Assignment - Retype each record exactly; no pictures.

Image comparison data:
BEGIN
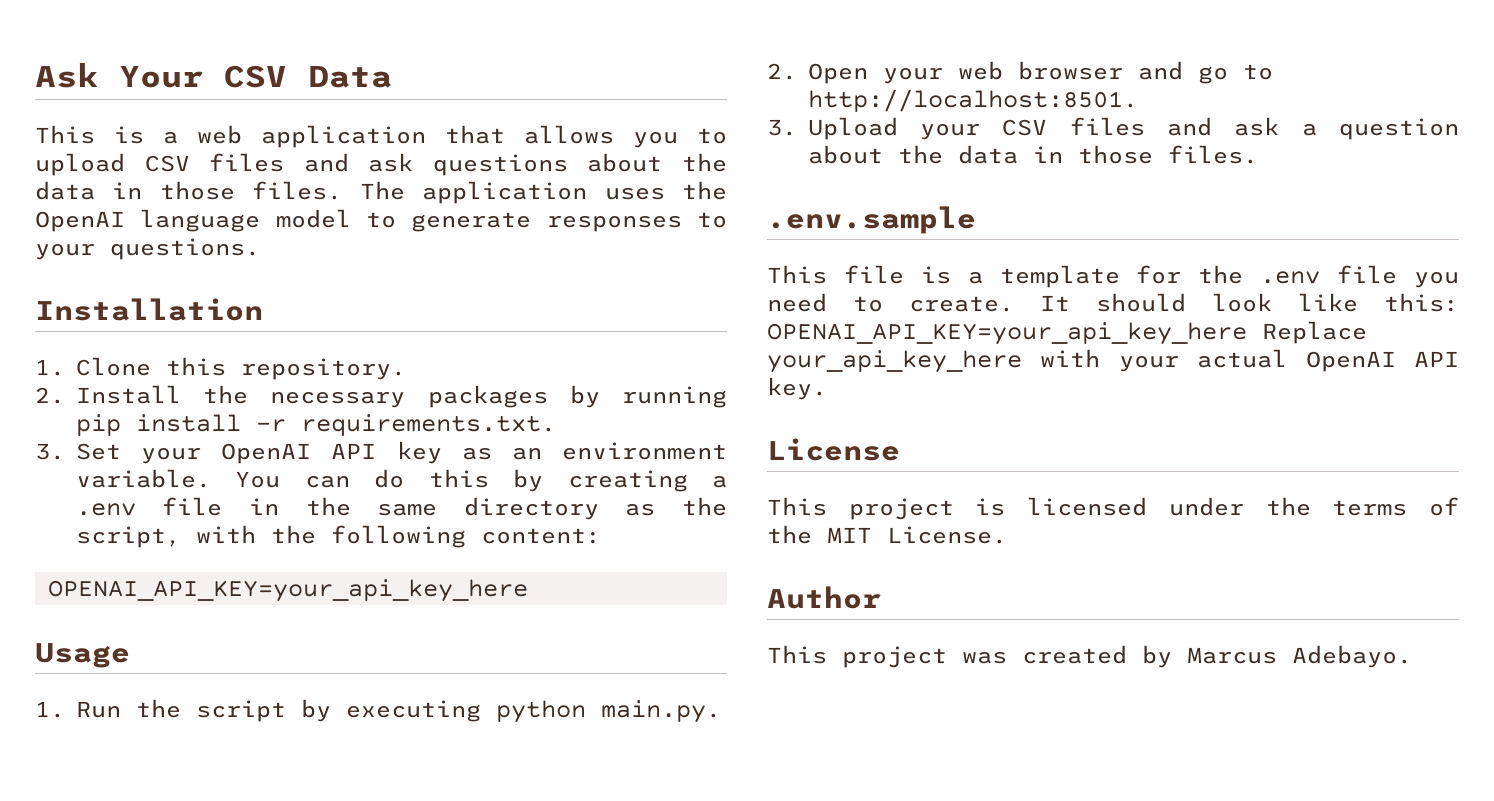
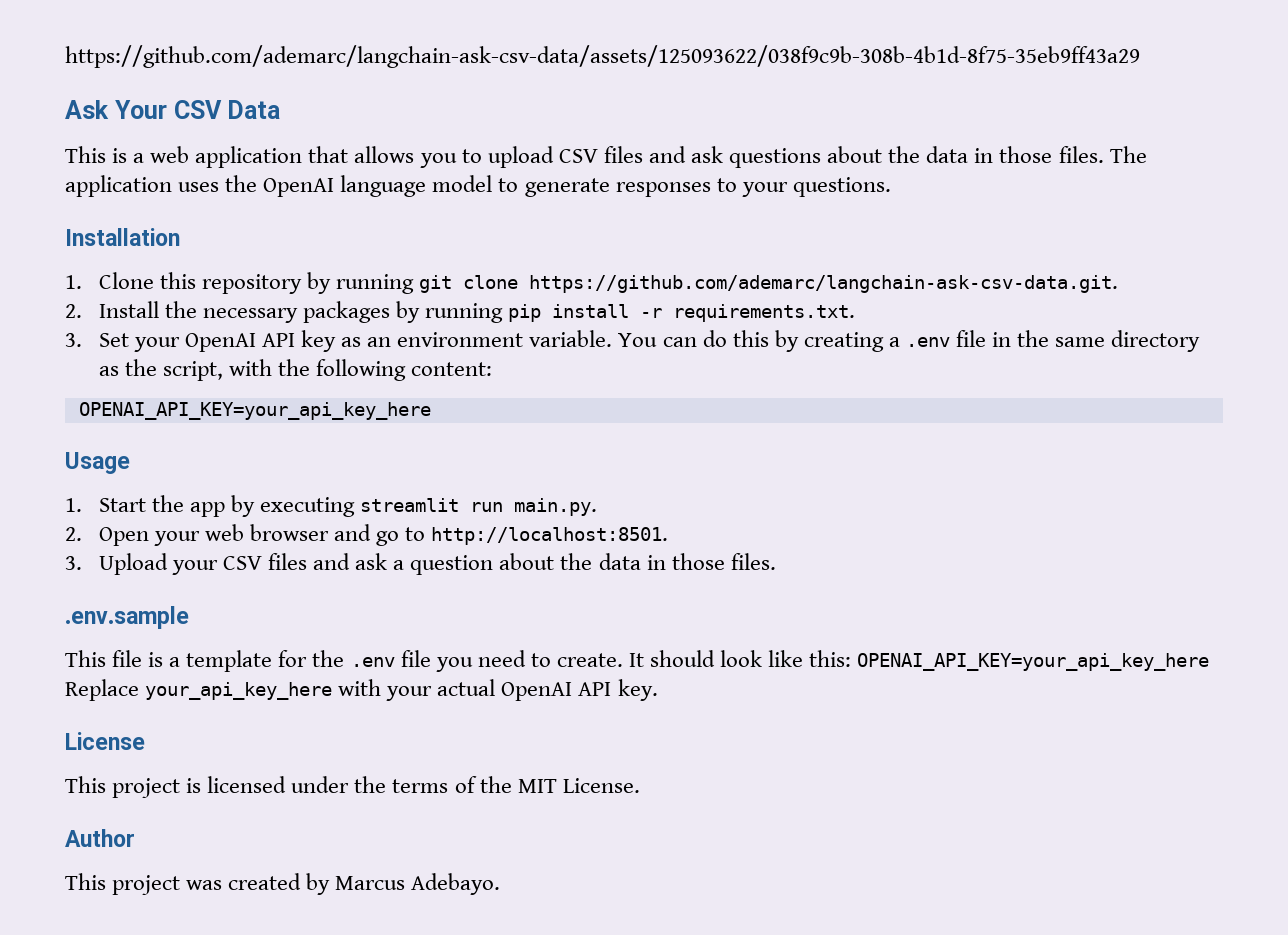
+ https://github.com/ademarc/langchain-ask-csv-data/assets/125093622/038f9c9b-308b-4b1d-8f75-35eb9ff43a29
- 1. Clone this repository.
+ 1. Clone this repository by running git clone https://github.com/ademarc/langchain-ask-csv-data.git.
- 1. Run the script by executing python main.py.
+ 1. Start the app by executing streamlit run main.py.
END
Written response -
+ https://github.com/ademarc/langchain-ask-csv-data/assets/125093622/038f9c9b-308b-4b1d-8f75-35eb9ff43a29
- 1. Clone this repository.
+ 1. Clone this repository by running git clone https://github.com/ademarc/langchain-ask-csv-data.git.
- 1. Run the script by executing python main.py.
+ 1. Start the app by executing streamlit run main.py.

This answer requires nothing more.